Ces travaux de recherche ne pourront se faire que dans un contexte interdisciplinaire, et c’est pourquoi je suis très heureuse de pouvoir partager mes analyses et résultats de recherche avec les étudiants en Histoire de l’Architecture de l’EPHE ce semestre dans le cadre d’une invitation comme professeur invitée auprès de ma collègue Sabine Frommel. On pourrait ainsi envisager de créer une base de données numérique et un portail de recherche documentant le vocabulaire d’architecture à la Renaissance et à l’époque baroque à partir des sources, c’est-à-dire les imprimés et manuscrits originaux, conçue véritablement pour un travail interdisciplinaire, et non dans la tour d’ivoire d’une seule discipline. Une telle banque de données aiderait les chercheurs en histoire de l’architecture à mieux comprendre les documents originaux et les historiens de la langue à découvrir et analyser le processus de formation de vocabulaire spécifiques aux différents pays et cultures.
Littérature (choix de quelques titres):
Georg Philipp Harsdörffer, Frauenzimmer Gesprächspiele, I-VIII, Nachdruck der Ausgabe Nürnberg 1643-1649, Tübingen 1968
Georg Philipp Harsdörffer, Kunsverständiger Discurs, Von der edlen Mahlerey, Nachdruck der Ausgabe Nürnberg 1653, Heidelberg 2008
Georg Philipp Harsdörffer, Specimen Philologiæ Germanicæ, Nürnberg, Wolfgang Endter 1646 (VD17 3:609293B)

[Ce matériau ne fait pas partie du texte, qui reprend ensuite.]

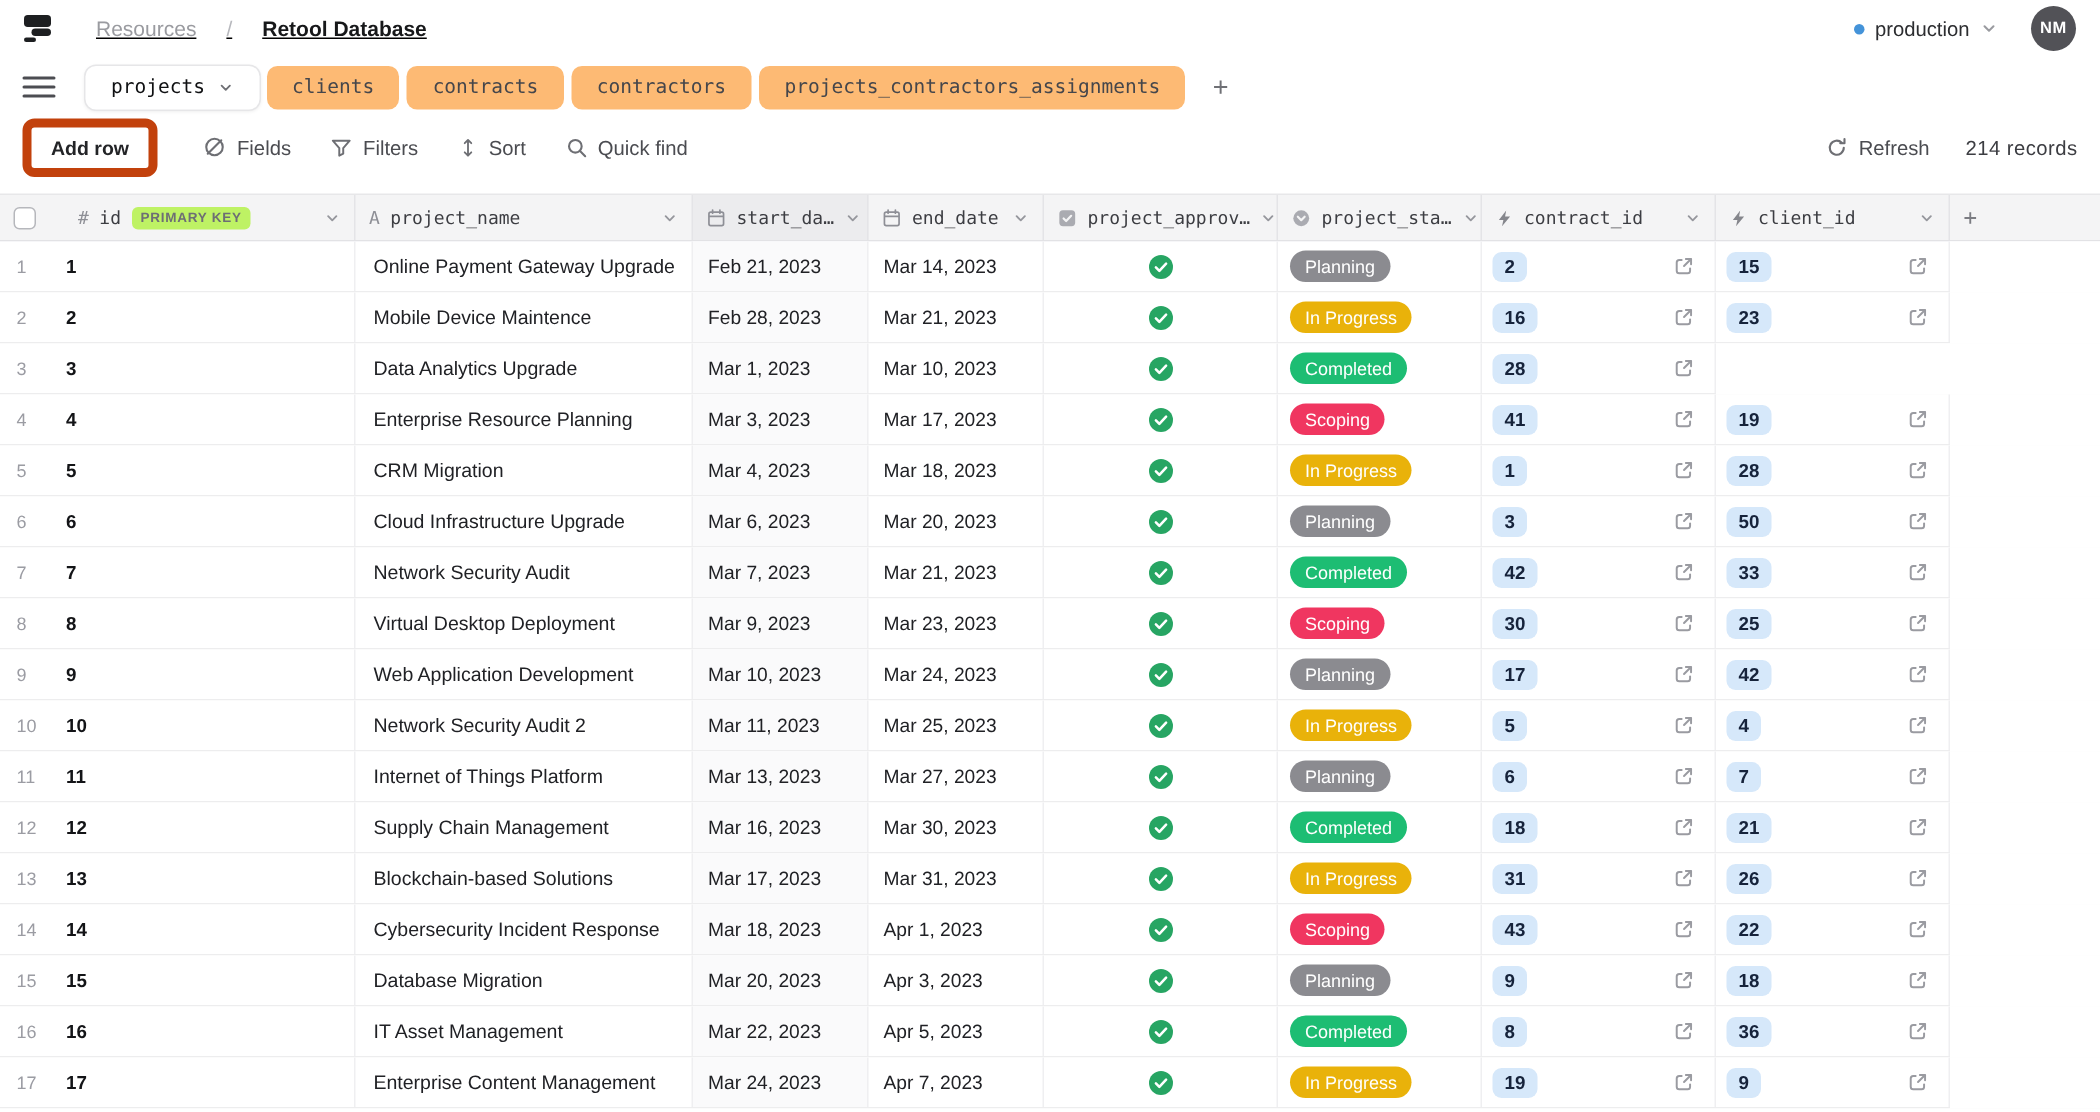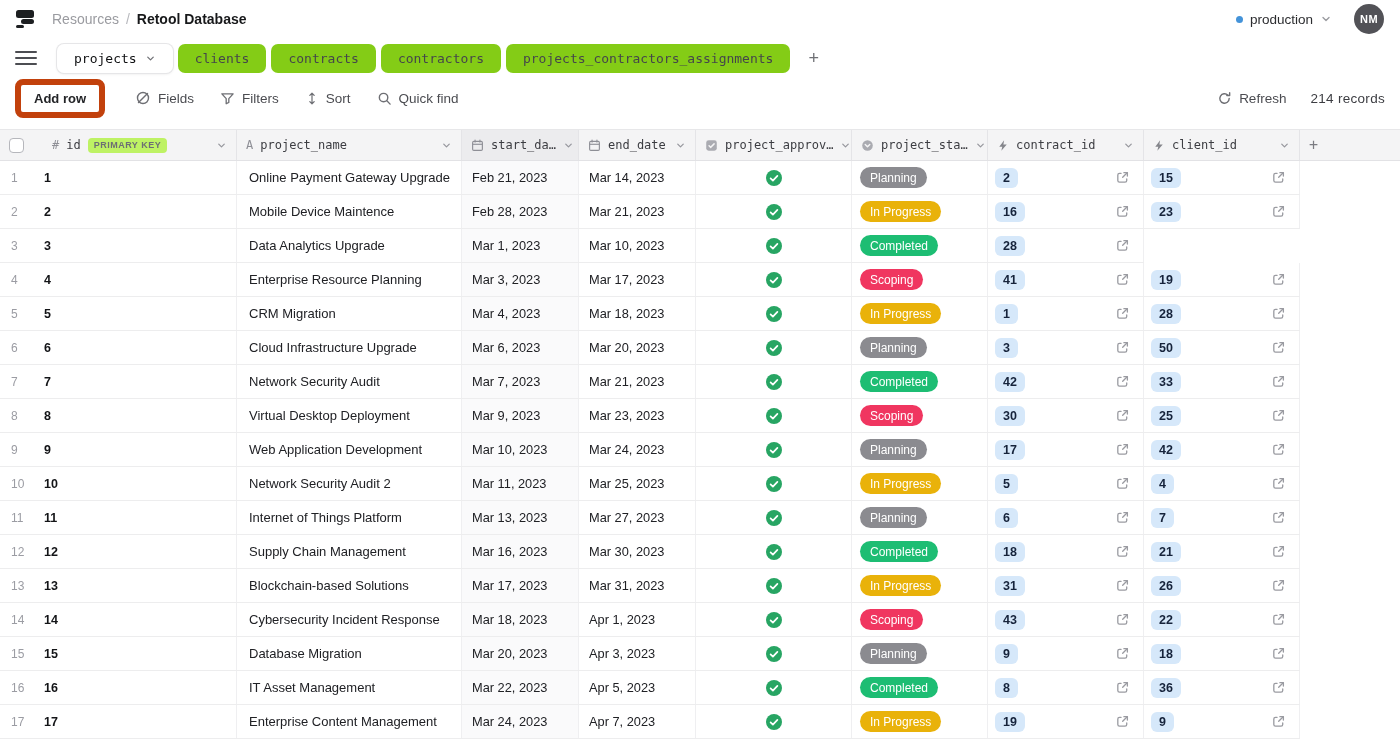"Resources" .breadcrumb { gap: 7px -> 20px; margin-left: 14px -> 26px; text-decoration: none -> underline }
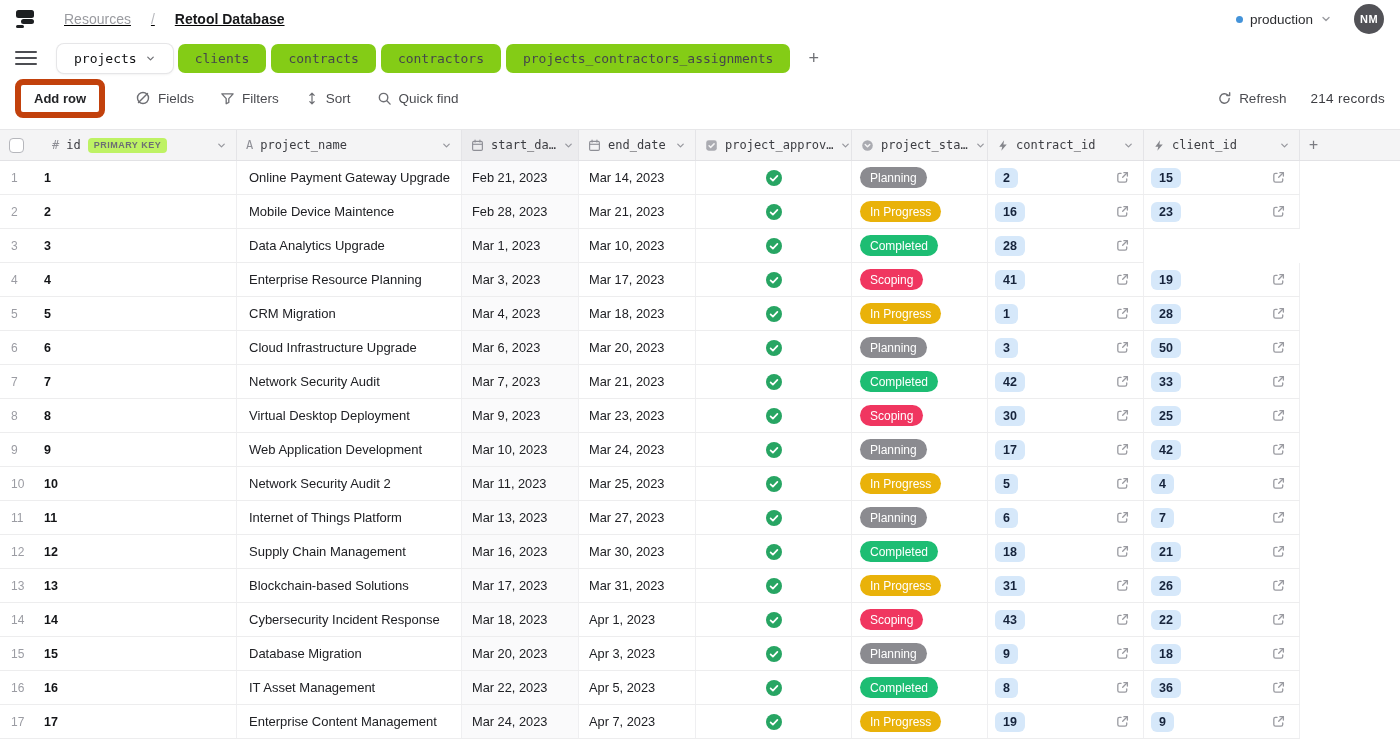"clients" .tab { background: #84cc16 -> #fdba74 }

Georg Philipp Harsdörffer – Daniel Schwenter, Deliciae Physico-Mathematicae oder Mathematische und Philosophische Erquickstunden, I-III, Nachdruck der Ausgabe Nürnberg 1636-1653, Frankfurt/M. 1990-1991
Jean-Daniel Krebs, Georg Philipp Harsdörffer (1607-1658). Poétique et Poésie, I-II, Bern et al. 1983
Claudine Moulin, Grammatische Architekturen. Zur Konstitution von metasprachlichem Wissen in der Frühen Neuzeit, in: S. Frommel – G. Kamecke (dir.), Les sciences et leurs langages: Artifices et adoptions, Rome 2011, p. 25-44
Verzeichnis der Drucke des 17. Jahrhunderts (VD17): www.vd17.de
Die Fruchtbringende Gesellschaft: http://www.die-fruchtbringende-gesellschaft.de (avec des liens vers les oeuvres de Harsdörffer accessibles en ligne)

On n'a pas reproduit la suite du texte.